The Hiawatha Project could have a direct impact on some Southwest residents. Substations serve end-users up to three miles away, meaning the planned Midtown substation would be sending power to local electricity lines.
Jeff MacPhail, an intern in Council Member Lilligren’s office, said there was another reason Southwest should watch the outcome of the Hiawatha Project: It could be a Southwest neighborhood targeted for the next similar project.
MacPhail has worked closely with the Midtown Greenway Coalition, and was one of several people who suggested the Hiawatha Project was just one piece of a larger transmission line expansion.
"Essentially, we think [Xcel is] going at this piece-by-piece because it will be an easier battle," MacPhail said. "So, this is sort of the first battle in installing high-power transmission lines through the neighborhoods of Minneapolis."
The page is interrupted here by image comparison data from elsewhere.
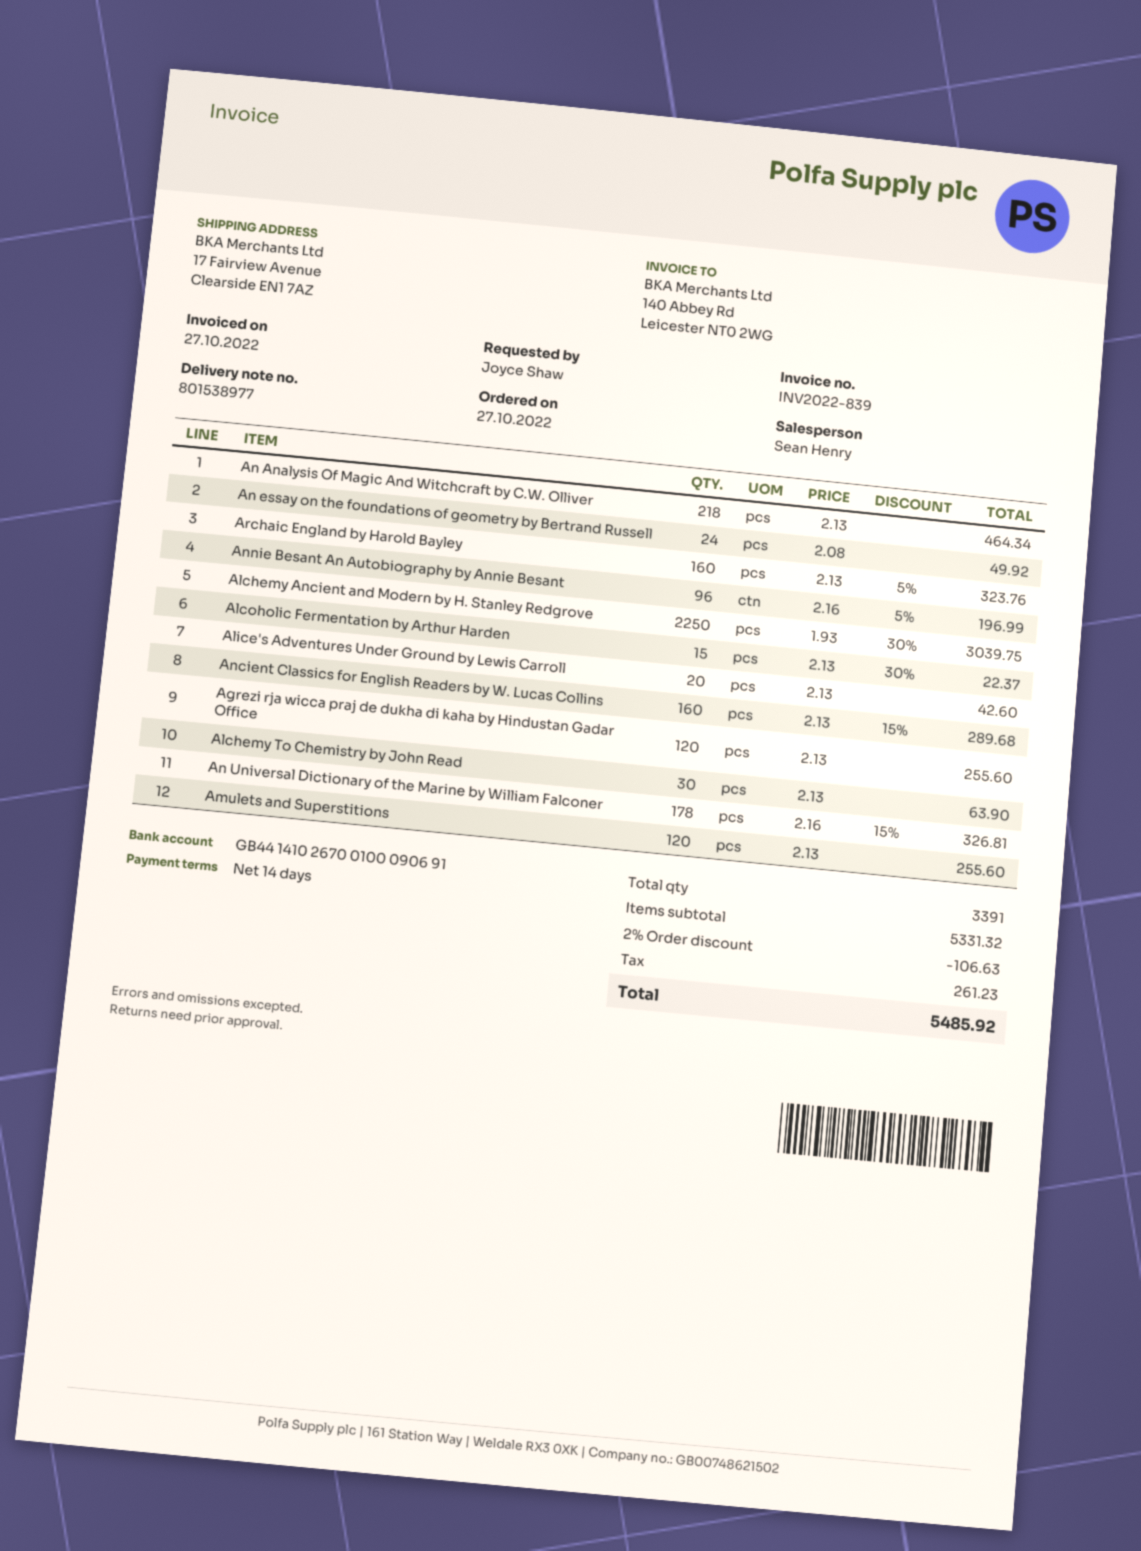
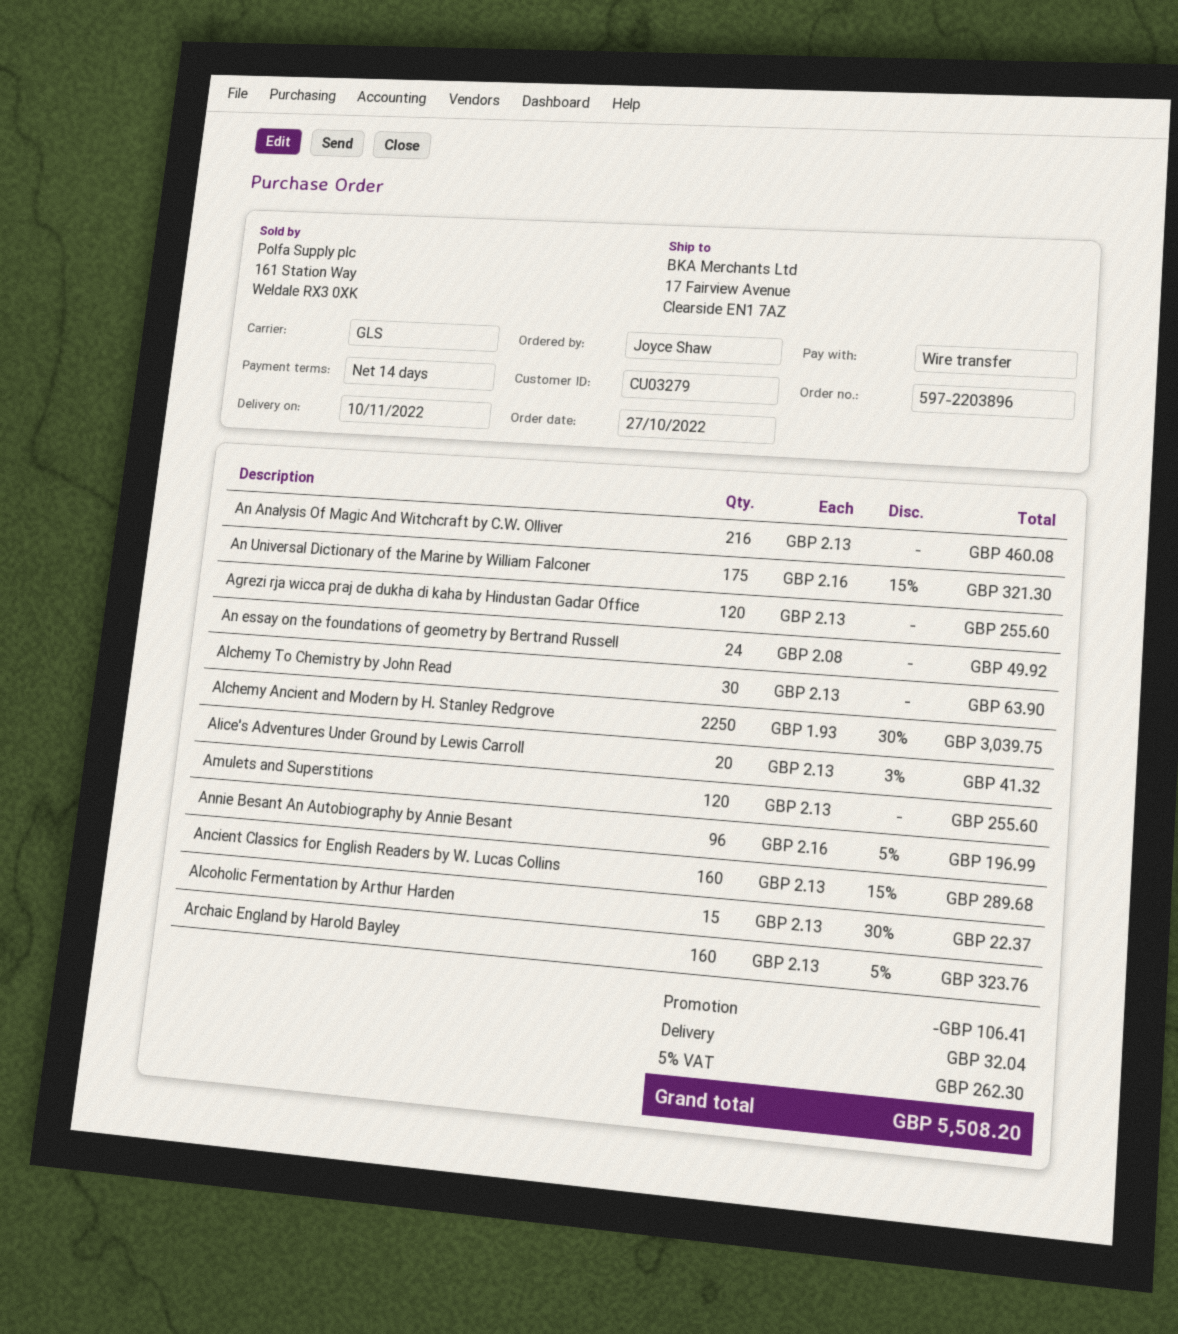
An Analysis Of Magic And Witchcraft by C.W. Olliver: 218 x 2.13 = 464.34 -> 216 x 2.13 = 460.08
Alice's Adventures Under Ground by Lewis Carroll: 20 x 2.13 = 42.60 -> 20 x 2.13 - 3% = 41.32
An Universal Dictionary of the Marine by William Falconer: 178 x 2.16 - 15% = 326.81 -> 175 x 2.16 - 15% = 321.30
discount: 106.63 -> 106.41
shipping: none -> 32.04
tax: 261.23 -> 262.30
total: 5485.92 -> 5508.20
Mirzayi acknowledged Xcel would continue to upgrade its Minneapolis power supply system, but did not mention specific projects.
Springer, of the Midtown Greenway Coalition, remained unconvinced that the Hiawatha Project was absolutely necessary. He continued to push for a conservation solution, one that would require reducing energy use in not just South, but Southwest Minneapolis, as well.
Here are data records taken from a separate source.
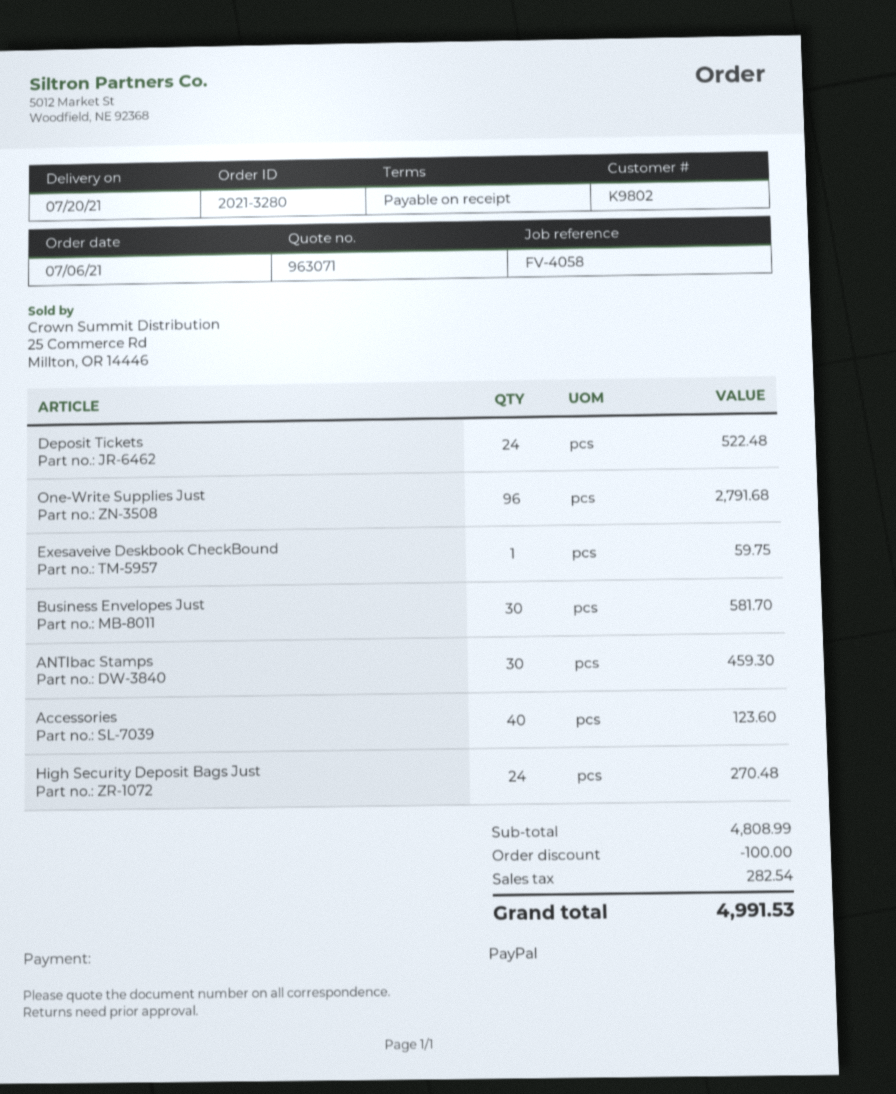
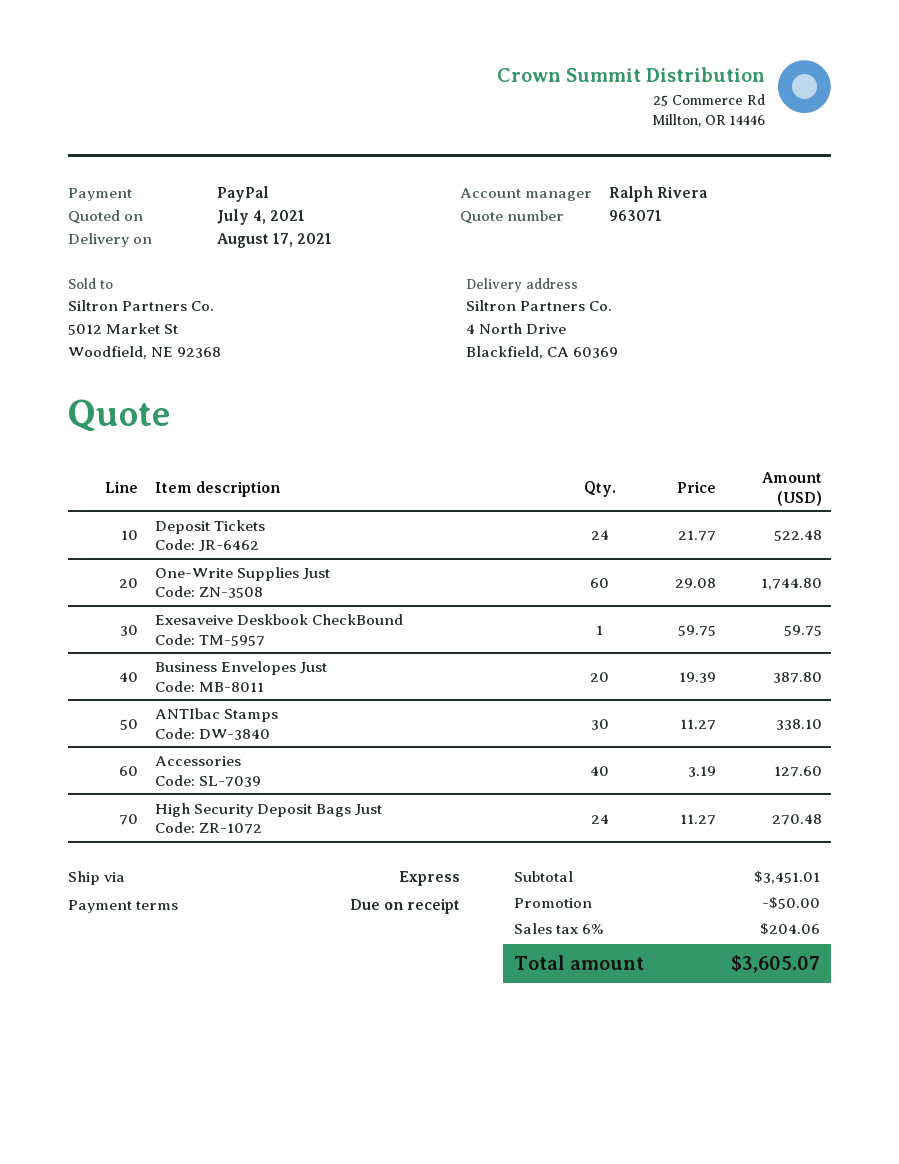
delivery date: 2021-07-20 -> 2021-08-17
One-Write Supplies Just: 96 for 2791.68 -> 60 for 1744.80
Business Envelopes Just: 30 for 581.70 -> 20 for 387.80
ANTIbac Stamps: 30 for 459.30 -> 30 for 338.10
Accessories: 40 for 123.60 -> 40 for 127.60
subtotal: 4808.99 -> 3451.01
discount: 100.00 -> 50.00
tax: 282.54 -> 204.06
total: 4991.53 -> 3605.07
He and MacPhail have requested detailed information about energy use in the Midtown area.
"Xcel hasn’t provided the data, so we can’t even start the discussion of conservation and renewables in the area," MacPhail said.
At the core of arguments against the overhead power lines is a concern about the future of the Midtown Greenway. MacPhail said all Greenway users, not just regular bicycle commuters or Midtown residents, have a stake in the future of the path.
"What the Greenway is to the city, the county and a lot of people in Minneapolis is, it’s a new spine for green, smart, planned growth in South Minneapolis," he said. "It’s the spine for bike-able and walk-able communities in Minneapolis."